Self hosted runners (for repositories)

Introduction

This document is an overview of deploying self-hosted Github runners that can be deployed to a repository.

Benefits and limitations

Self-hosted runners can be used:

to save costs when running Github Actions against private and internal repositories (these incur costs on the Github platform, where public repositories don’t)
to allow actions and their scripts to gain access to internal endpoints within the CloudPlatform cluster (to modify IP allowlists to permit all of the external Github runnner IP addresses would be cumbersome)

There are, however, limitations to self-hosted runners. Since they work within a Docker container on Kubernetes pods, they are not able to get root access, which is required for docker build commands (for example).

What this document is about

This document will take the example of hmpps-github-actions-runner to illustrate the process of installing and configuring a self-hosted Github Runner on Cloud Platform infrastructure.

Pre-requisites

The Github repository where the runner is built should have an associated Cloud Platforms namespace with a github service account, so that Kubernetes credentials are populated in the prod environment secrets.
A Github app is required to authenticate. This needs to have the following permissions (others may be required, but these are the basics, I believe. If this changes, I will update the document accordingly).
- Access to the repository for which it will be accepting requests
- Repository permissions:
  - Actions (Read & Write)
  - Contents (Read & Write)
  - Variables (Read)
- Organisation permissions:
  - Self-hosted runners (Read & Write)
The App ID (listed at the top of the app within the organisation’s Developer Settings -> Github Apps)
A valid private key for the App (generate this in the app’s settings page within the organisations Developer Settings -> Github Apps)
The Github App needs to have permissions to act on the repository to which the runner will be assigned (within the Repository access section of the Github App’s settings page).

Building and deploying the Github app

Copying the `hmpps-github-actions-runner` app

Make a copy/fork of the hmpps-github-actions-runner app.

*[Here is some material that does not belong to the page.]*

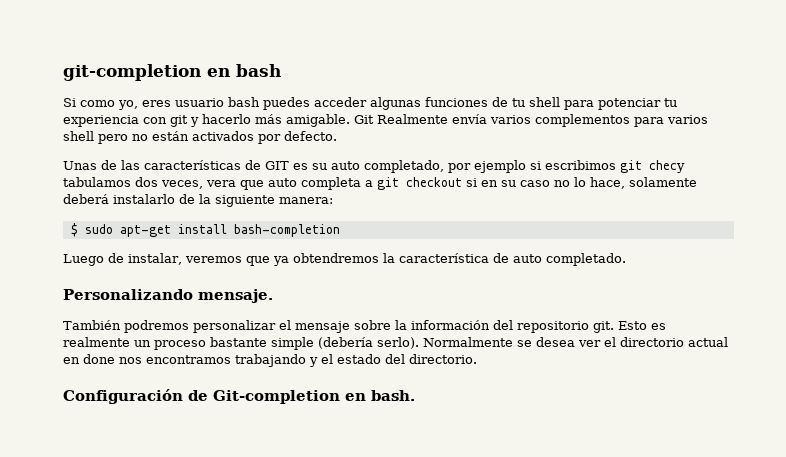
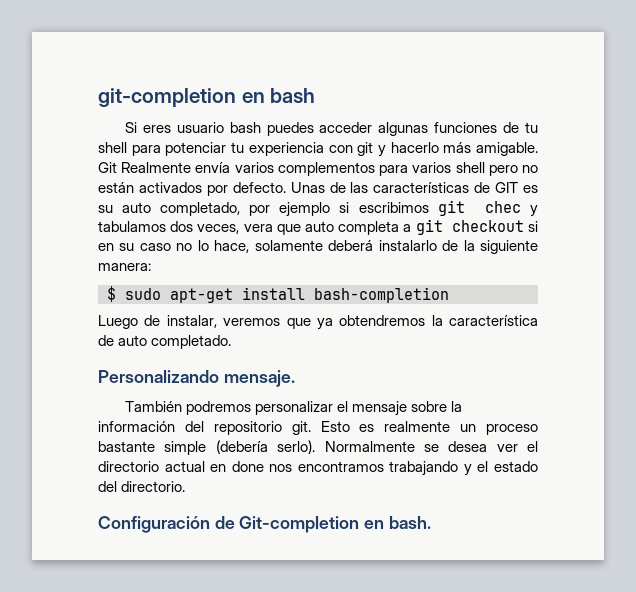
[80,100,138,110] como yo, -> (138, 127) none
(337, 136) // -> (286, 187) none
[649,160,685,173] checy -> [484,201,538,217] chec y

The following files/directories will need to be changed:

/helm/deploy/hmpps-github-actions-runner/
/helm/deploy/hmpps-github-actions-runner/values.yaml
/helm/deploy/hmpps-github-actions-runner/values-dev.yaml (if required)
/helm/deploy/hmpps-github-actions-runner/values-prod.yaml
/Dockerfile

Most of these can be achieved with a global rename of hmpps-github-actions-runner to the new repository name, but in detail:

Helm configuration

Rename the /helm/deploy/hmpps-github-actions-runner directory to the name of the new repository
Edit the values.yaml file:

---
generic-service:
  nameOverride: hmpps-github-actions-runner

Change the nameOverride to the repository name

  replicaCount: 2 # we can start with one and do more

If you require more or fewer runners, this is where you set it

  image:
    repository: ghcr.io/ministryofjustice/hmpps-github-actions-runner

Change the image repository to match the repository name

generic-prometheus-alerts:
  targetApplication: hmpps-github-actions-runner

Change the target application to match the repository name

values-dev.yaml and values-prod.yaml

generic-prometheus-alerts:
  alertSeverity: hmpps-sre-alerts-dev

generic-prometheus-alerts:
  alertSeverity: hmpps-sre-alerts

These represeent severity labels associated with the Cloud Platforms Alertmanager configuration. Set these as appropriate for your app, follwing the instructions on the Cloud Platforms documentation site

Dockerfiles

It’s only the first set of lines that really needs to be changed to match the runner you’re installing

LABEL org.opencontainers.image.vendor="Ministry of Justice" \
      org.opencontainers.image.authors="HMPPS DPS" \
      org.opencontainers.image.title="Actions Runner" \
      org.opencontainers.image.description="Actions Runner image for HMPPS DPS" \
      org.opencontainers.image.url="https://github.com/ministryofjustice/hmpps-github-actions-runner"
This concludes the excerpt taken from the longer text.